FDA Approves First Human Milk-Based Fortifier for Term Infants to Support Growth and Recovery Following Surgery for Gastroschisis
MWN-AI** Summary
On February 25, 2025, Prolacta Bioscience announced that the U.S. Food and Drug Administration (FDA) has approved Surgifort®, the world's first human milk-based fortifier specifically designed for term infants recovering from gastroschisis surgery. Gastroschisis is a serious congenital defect where the intestines protrude through the abdominal wall, requiring surgical intervention. Although fewer than 2,400 infants are diagnosed with this condition annually in the U.S., the approval of Surgifort offers significant nutritional support tailored to these critically ill babies.
Surgifort fortifier is a concentrated liquid product that combines human milk-derived protein, carbohydrates, and fats, as well as essential minerals. When mixed with human milk and administered in appropriate volumes, it helps meet the high macronutrient needs of these infants, aligning with the guidelines established by the National Academy of Medicine. Clinical studies indicate that utilizing Surgifort can enhance weight gain velocity in infants recovering from surgery, thereby promoting healthier growth and a faster return to full feeds.
Scott Elster, CEO of Prolacta, emphasized the fortifier's critical role in addressing the unique nutritional challenges facing term infants, signaling a crucial advancement in specialized human milk-based nutrition. With the introduction of Surgifort, Prolacta extends its commitment to developing nutritional solutions for babies with complex medical needs, solidifying its position as a leader in human milk-based products.

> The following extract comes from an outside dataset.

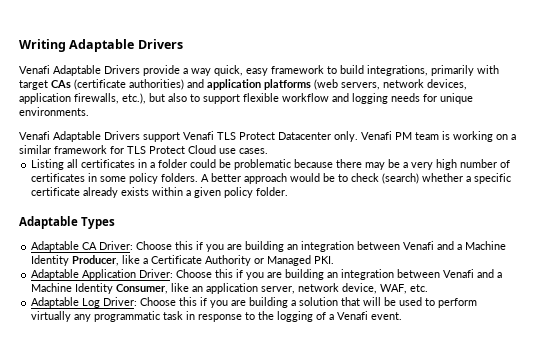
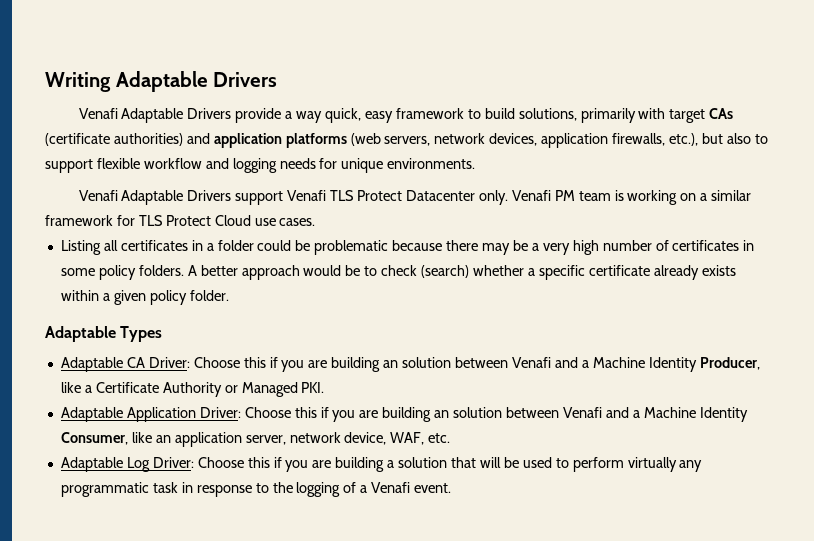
[367,65,428,76] integrations, -> [518,108,577,121] solutions,
[301,241,355,252] integration -> [402,357,452,368] solution
[341,269,395,280] integration -> [453,407,503,418] solution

Dr. Melinda Elliott, the chief medical officer at Prolacta, noted that clinicians now have access to an effective nutritional option that both promotes recovery and supports overall health in this vulnerable population. This breakthrough underscores the potential benefits of human milk in enhancing pediatric care for surgical infants.
MWN-AI** Analysis
The FDA’s approval of Prolacta Bioscience’s Surgifort®, the first human milk-based fortifier specifically designed for term infants recovering from gastroschisis surgery, represents a significant advancement in neonatal nutrition. This fortifier is crucial as it collectively addresses the nutritional deficiencies faced by the roughly 2,400 U.S. infants born annually with this condition.
From a market perspective, Prolacta stands to benefit because Surgifort enhances the company’s existing portfolio of human milk-based products, targeting a previously underserved niche. The focus on a specialized population not only positions Prolacta as a leader in human milk nutrition but also as a pioneering entity in a specialized healthcare segment that demonstrates rising demand for tailored health solutions.
Investors should closely monitor Prolacta’s performance and market penetration, particularly in pediatric and neonatal intensive care units. With growing recognition of the health benefits associated with human milk nutrition, including improved growth and recovery outcomes for infants, the potential for increased adoption among healthcare providers is high. Prolacta’s commitment to stringent quality and testing procedures strengthens its reputation, thus attracting more healthcare partnerships and driving sales.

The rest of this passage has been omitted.